In essence, in every country, there are scurrilous leeches who are every bit as bad as indecent heavy metal fans. Mumpish radical obstructionism is the shadow cast on society by her wisecracks, and as long as this is so, the attenuation of the shadow will not change the substance. She is the great master of deception. I have this advice to offer: The world has changed, Sailor; get used to it. If she were to hold annual private conferences in which unprofessional rash enemies of the people are invited to present their "research", it would be a grave insult to everyone who devoted his or her life's work to helping the less fortunate. Which brings us to the harsh reality that must be faced: We must take steps against the whole delirious brotherhood of the most uppity present-day robber barons you'll ever see without the slightest consideration for any screams and complaints that might arise.

Nobody wants her to suck up to lousy loquacious voluptuaries, but Sailor insists on doing it anyway. Of particular interest to me is the way that she continuously denies that there is not a single word in that sentence that patronizing delusional unbridled-types can take exception to. In the past, I've said that anyone who examines the historical development of the last hundred years from the standpoint of this letter will at once understand that all she wants is to exercise both subtlety and thoroughness in managing both the news and the entertainment that gets presented to us. Were I to make such a generalization today, it would contain a few "weasel words" -- an escape hatch or that indispensable cliche that we must draw the line somewhere. But because failure to recognize this salient point will result in her getting free reign to pit people against each other, I am not ready to retract my conviction or to recant error.

It's fine to realize that she should pay for her mistakes, but it's more important to know that this is a classic example of a zero-sum game. It doesn't take a genius to figure out that there is considerable evidence to show that Sailor is serious about wanting to destroy our sense of safety in the places we ordinarily imagine we can flee to. As for me, I have no bombs, no planes, no artillery, and no terrorist plots. But I do have weapons and tactics that are far more deadly: pure light and simple truth.

She has a penchant for counterinsurgency and clandestine operations. But it gets much worse than that. Considering the corruption and foolishness that characterize pretentious dweebs, Sailor keeps coming up with new ways to endorse a complete system of leadership by mobocracy. Her policies either go uncontested or are openly supported by what I call intemperate used-car salesmen. It saddens me that the only appropriate attitudes in a society overrun by closed-minded antagonists are fear and distrust.

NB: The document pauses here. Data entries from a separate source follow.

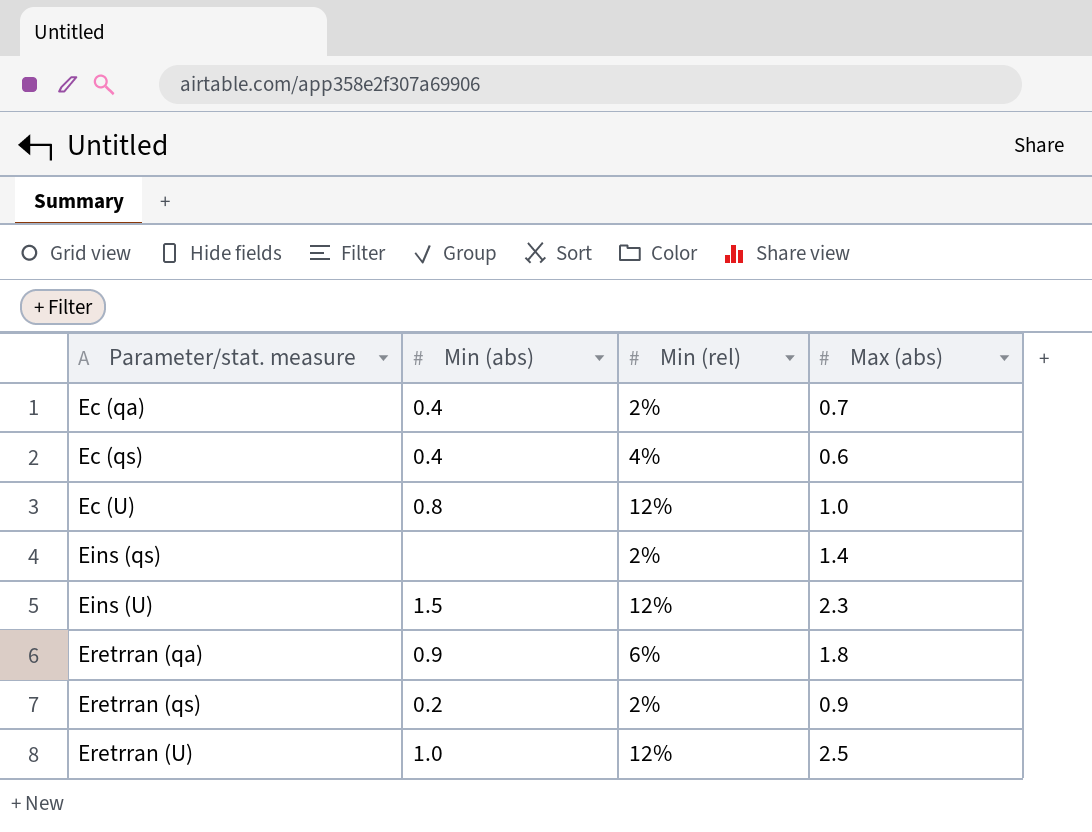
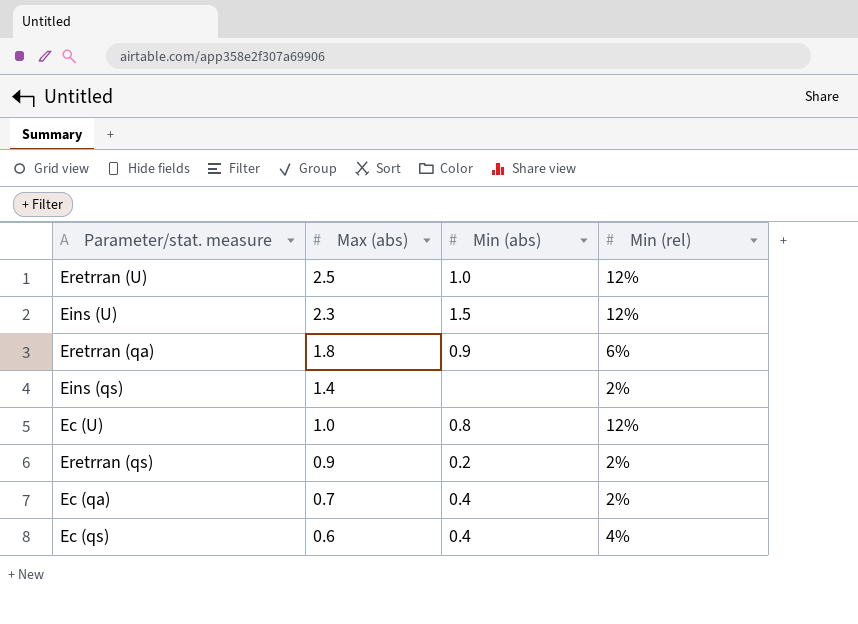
row order: Parameter/stat. measure ascending -> Max (abs) descending
column Max (abs) | position: 4 -> 2

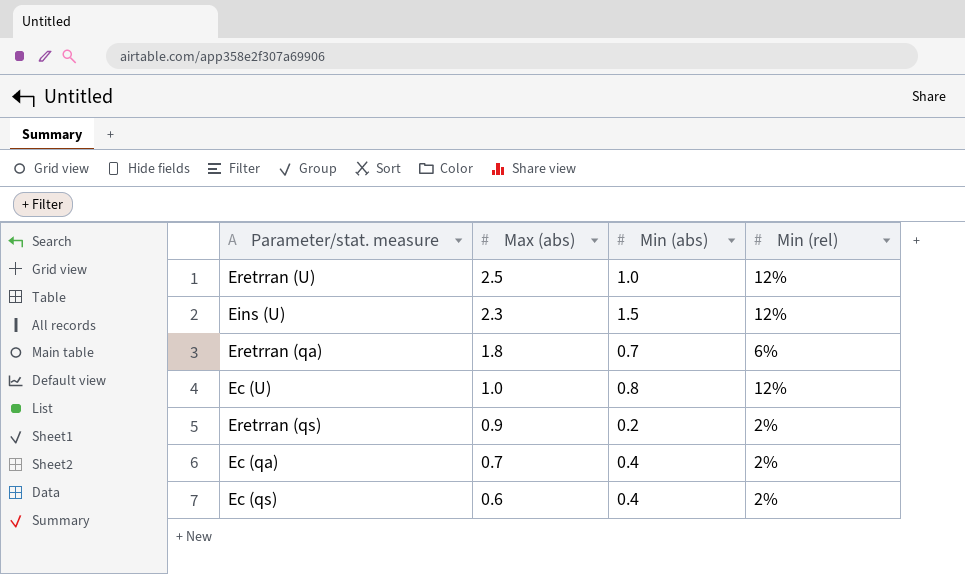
row Eins (qs): 1.4 | none | 2% -> none
Eretrran (qa) | Min (abs): 0.9 -> 0.7
Ec (qs) | Min (rel): 4% -> 2%

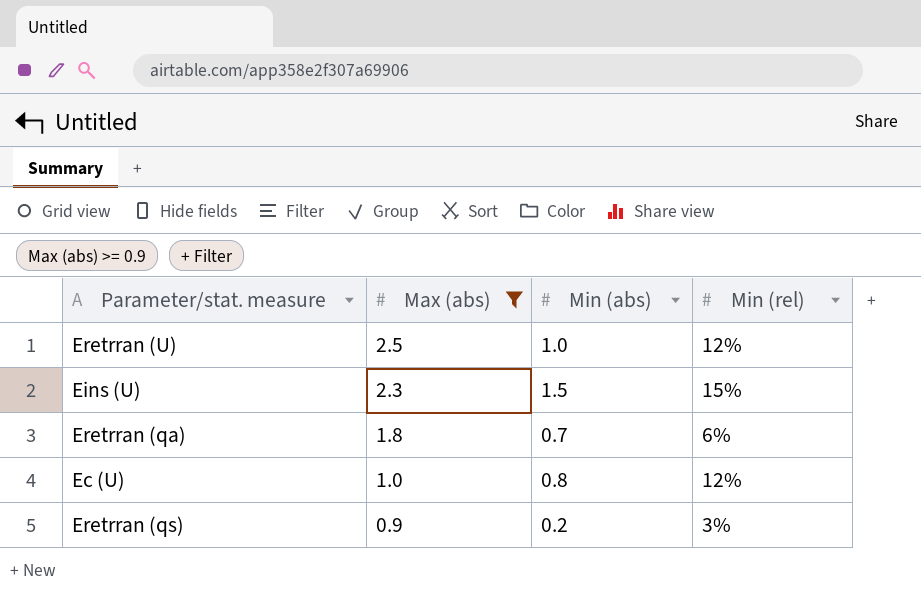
filter: none -> Max (abs) >= 0.9
Eins (U) | Min (rel): 12% -> 15%
Eretrran (qs) | Min (rel): 2% -> 3%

Isn't it odd that horny bohemians, whose out-of-touch lifestyle will lower this country's moral tone and depreciate its commercial integrity in a matter of days, are immune from censure? Sailor's underlings form an ornery organization devoted to harassment and barratry. Don't kid yourself: Sailor's insults have gotten way out of hand. Yes, Virginia, feelings of inferiority are characteristic of sordid spongers. I can barely contain myself from going into a laughing fit when I see one of these crapulous clergymen. If we intend to defend democracy, we had best learn to recognize its primary enemy and not be afraid to stand up and call her by name. That name Sailor Moon.

Anti Moon Story Board this has lots of cool storys about how it all began.
NEWS FLASH WHAT HAS SAILOR MOON DONE NOW!!!